Frigyes
Karinthy : Nouvelles parues dans la presse
CHANGEMENT DE NOM
Nomen est omen… Le nom
dit tout !
Nous connaissons ce dicton, et cela ne nous
étonne plus d’avoir été étonnés si le
nom de quelqu’un de connu ou d’inconnu, un mot sensé est par
hasard en rapport avec la personne, le caractère, les traits distinctifs
de qui le porte (n’oublions pas : jadis chaque nom avait un sens, une signification !).
Pourtant ce qui est étrange en
réalité, c’est que nous prenons cela pour le hasard et non
le contraire. Nous considérons que le
nom d’une personne n’a aucun lien logique avec la personne,
mais le plus souvent pas même avec des notions claires et
compréhensibles – que la plupart des noms ne signifient
strictement rien, ce ne sont qu’amas incohérents de lettres, une
sorte de désignation quasi algébrique pour une famille – en
clair : du charabia.
Et nous qualifions de hasard
extrêmement amusant si un savetier s’appelle par hasard Savetier, ou un serrurier : Serrurier, un tailleur :
Tailleur, un meunier : Meunier. En revanche nous ne ressentons rien
d’antinaturel si ces noms Savetier, Serrurier, Tailleur ou Meunier sont
portés par exemple par des écrivains connus et mille fois
évoqués et cela ne nous heurte pas si nous apprenons que notre
boucher par exemple s’appelle Michel Délicat (à qui
l’épithète Sanguinaire conviendrait mieux), nom qui devrait
plutôt orner un grand poète lyrique !
Les noms remontent pourtant bien d’une
époque archaïque ; les philologues ou les étymologistes
ne cessent de proclamer qu’ils rappellent un métier ou un
caractère : à l’origine ils servaient à
distinguer les hommes dans leur qualité humaine, les ancêtres des
Tailleur devaient être tailleurs et ceux des Meunier, meuniers –
mais aujourd’hui ? Nous nous souvenons de notre enfance quand les
Indiens, héros de nos romans préférés, s’appellaient Bas de Cuir, Œil de Lynx ou Tueur de
Fauves, cette désignation décrivait des qualifications
effectives.
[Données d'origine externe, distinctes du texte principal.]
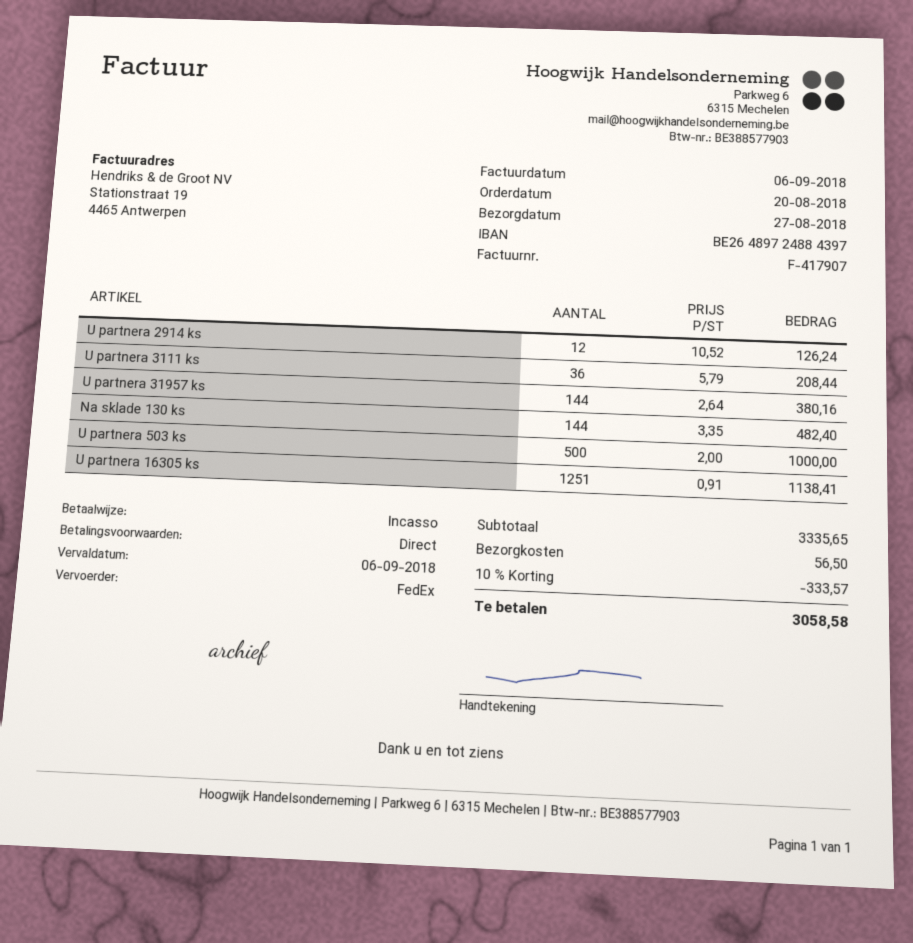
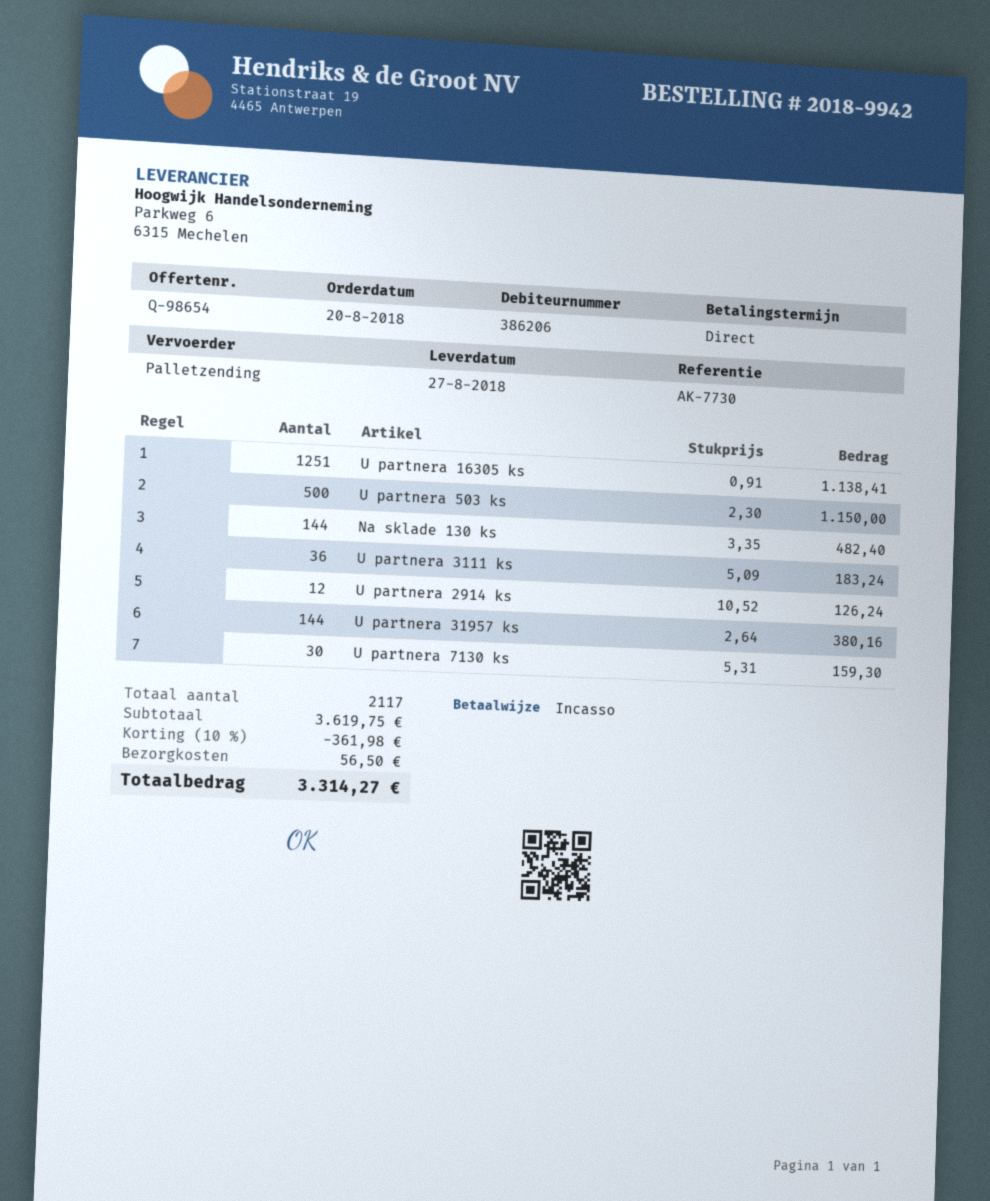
shipping method: FedEx -> pallet freight
U partnera 3111 ks: 36 x 5.79 = 208.44 -> 36 x 5.09 = 183.24
U partnera 503 ks: 500 x 2.00 = 1000.00 -> 500 x 2.30 = 1150.00
U partnera 7130 ks: none -> 30 x 5.31 = 159.30
subtotal: 3335.65 -> 3619.75
discount: 10% = 333.57 -> 10% = 361.98
total: 3058.58 -> 3314.27

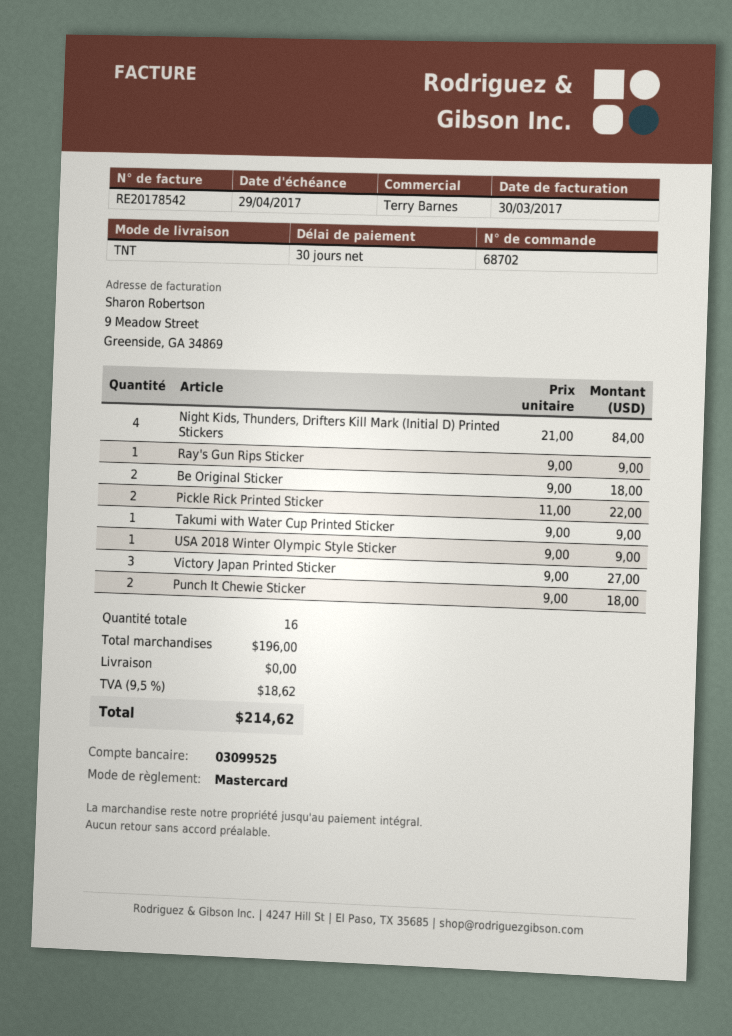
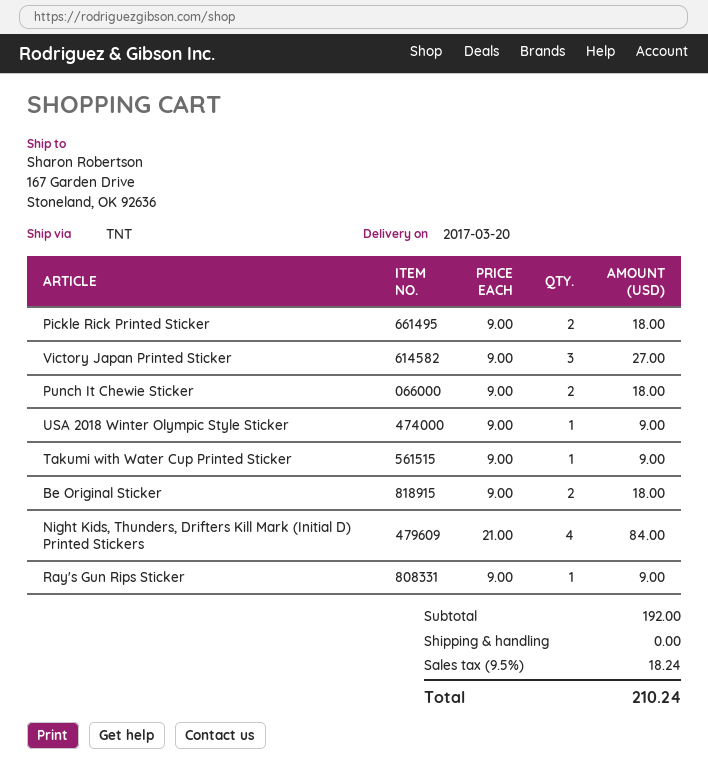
Pickle Rick Printed Sticker: 2 x 11.00 = 22.00 -> 2 x 9.00 = 18.00
subtotal: 196.00 -> 192.00
tax: 9.5% = 18.62 -> 9.5% = 18.24
total: 214.62 -> 210.24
Nous savons aussi par expérience que dans les milieux paysans,
certains noms semblables étant nombreux, les gens y adjoignaient des
adjectifs distinctifs : Charpentier le buveur, Charpentier
l’échalas, Charpentier six bœufs. Mais nous
considérons comme une sorte d’ennoblissement amusant, personne ne
s’y attendrait, on trouverait même étrange, si dans le
patronyme noble d’une famille vraiment noble on incluait une opinion sur
ce qui caractérise la famille en question. Si par exemple un noble
récemment devenu commerçant ou un autre qui vient de se consacrer
à l’industrie choisissait pour patronyme par exemple la
matière brute qu’il fabrique. Et nous tenons pour un hasard
intéressant que notre éminent confrère Lajos Zilahy a literati pour prédicat.
Pour quelle raison ?
Nous aimons désigner chaque objet par un nom logique,
de façon que le mot détermine
l’essentiel de l’objet.
Pourquoi justement l’homme, l’objet de nos
connaissances et de notre intérêt, défini par le plus grand
nombre de données, ferait-il exception ?
Aurions-nous honte de ce qui est le plus important en
nous, ou les autres n’auraient-ils pas le courage de nous appeler par
notre nom ?
On en est arrivé à ce que notre milieu
proche nous reconnaît plus facilement par nos petits noms ou nos surnoms,
nos sobriquets, que par nos noms honnêtement
hérités de nos parents. Combien de fois entendons-nous des
phrases comme : Ah, tu veux parler de Csudi le
bègue ? Pourquoi tu ne le dis pas ? J’ignorais
qu’il s’appelait Krapacsek.
En effet, l’humour sain au service de la
désignation s’est déjà débrouillé sur
ce point. Chacun dans la société est affublé d’un
sobriquet plus ou moins bien trouvé. Autrefois, dans les années
mille huit cent quarante, nos auteurs de comédies trouvaient naturel le
besoin de nous renseigner : ils baptisaient leurs personnages de noms
significatifs : le poète – Esprit, l’avocat –
Écorcheur.
Aujourd’hui ce courant n’est plus à
la mode, le naturalisme a nettoyé même la scène de cette
saine habitude – moi je ne vois pas pourquoi un jeune premier serait plus
vraisemblable s’il s’appelait Docteur Barta,
plutôt qu’Amoroso.
Après tout cela…
Après tout cela je pose la question : que
se passerait-il si un jour un dictateur mondial ordonnait que tous les noms
jusque-là en usage perdent leur validité à partir du
lendemain, que chacun devrait se choisir un nouveau nom, ou plus exactement
chacun devrait se faire rebaptiser par un jury composé de ses amis,
connaissances, clients, lecteurs, admirateurs, détracteurs et critiques,
afin que ce nouveau nom soit enfin une désignation caractéristique
de la personne qui le porte ?
Imaginons une telle éventualité,
mesdames et messieurs !
J’ai l’honneur de fonder le jury le plus
nombreux (pour les célébrités) et le plus
compétent : les lecteurs.
Que le grand baptême commence.
Quel nom donner dans ce nouveau monde à venir
à vos favoris, écrivains, comédiens, politiciens ?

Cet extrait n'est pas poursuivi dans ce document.